You can encourage your dog to “hunt” the squeaky toy by dragging it just out of reach and encouraging your dog’s latent hunting instinct to keep them stimulated around the house. Similarly, a gentle game of tug can actually be a bonding exercise between human and canine, as long as neither is compelled to yank the opponent too hard and winning is reciprocal. Naturally, if these actions ignite too much boisterous or aggressive behavior in your dog, you will need to find a different approach.
While most squeaky toys are appropriate and safe for most dogs, those with a powerful hunting or prey drive may require supervision to ensure the toys aren’t provoking aggression or destructive behaviors. If your dog has a tendency to shred soft toys, they are in danger of creating choking hazards if parts of the toy are ingested. Ingestion can lead to serious health problems and even the need for surgery. Practice safe play with these tips:
- For destructive chewers, squeakers may be a supervision-only toy, meaning your dog only has access to the toy while you are actively playing tug or fetch together. The dog is not left unattended to tear the toy to pieces and risk choking.

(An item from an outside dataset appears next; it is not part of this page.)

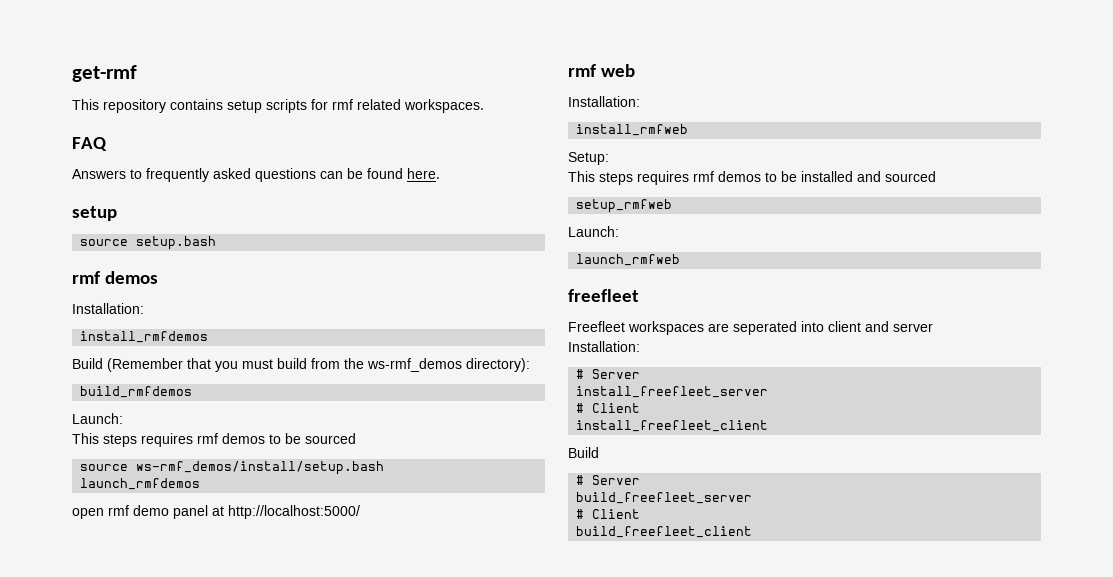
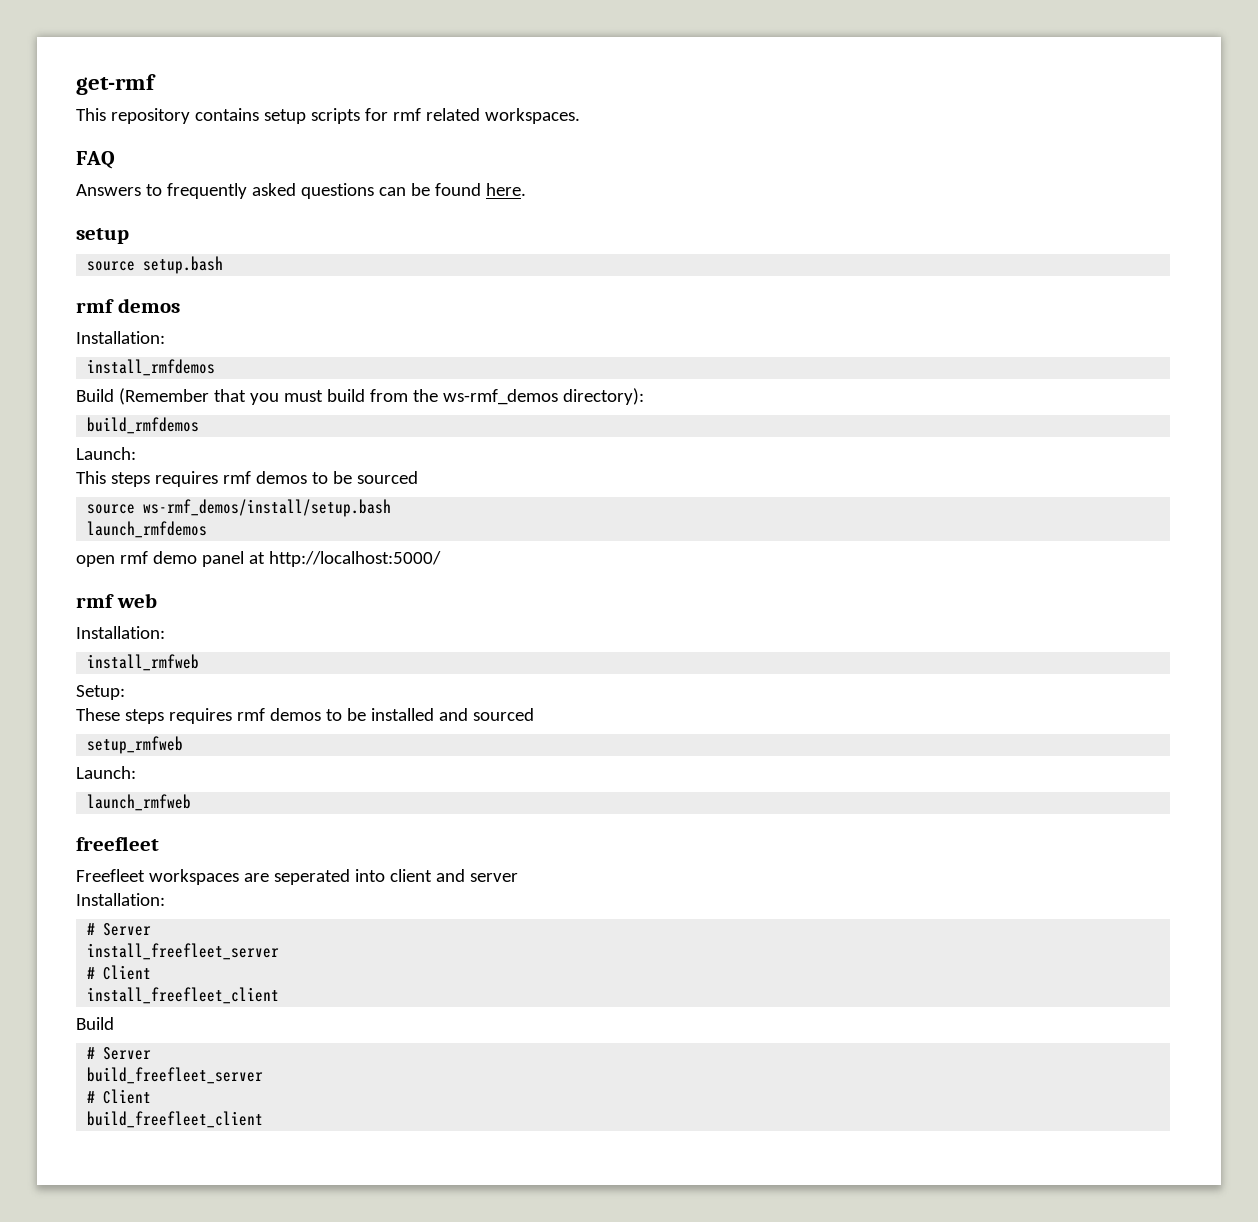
- This steps requires rmf demos to be installed and sourced
+ These steps requires rmf demos to be installed and sourced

- Appropriate toy choice is important. Puppies should be given soft and rubbery toys while they are teething to provide relief, while senior dogs or dogs with dental issues may prefer stuffed animals that are softer on the jaws. Tough, hard-to-destroy toys are suitable for heavy chewers.
- Check your dog’s toys regularly and dispose of those with exposed squeakers that may provide a shocking hazard, or anything with rough edges or exposed metals that can injure or be ingested.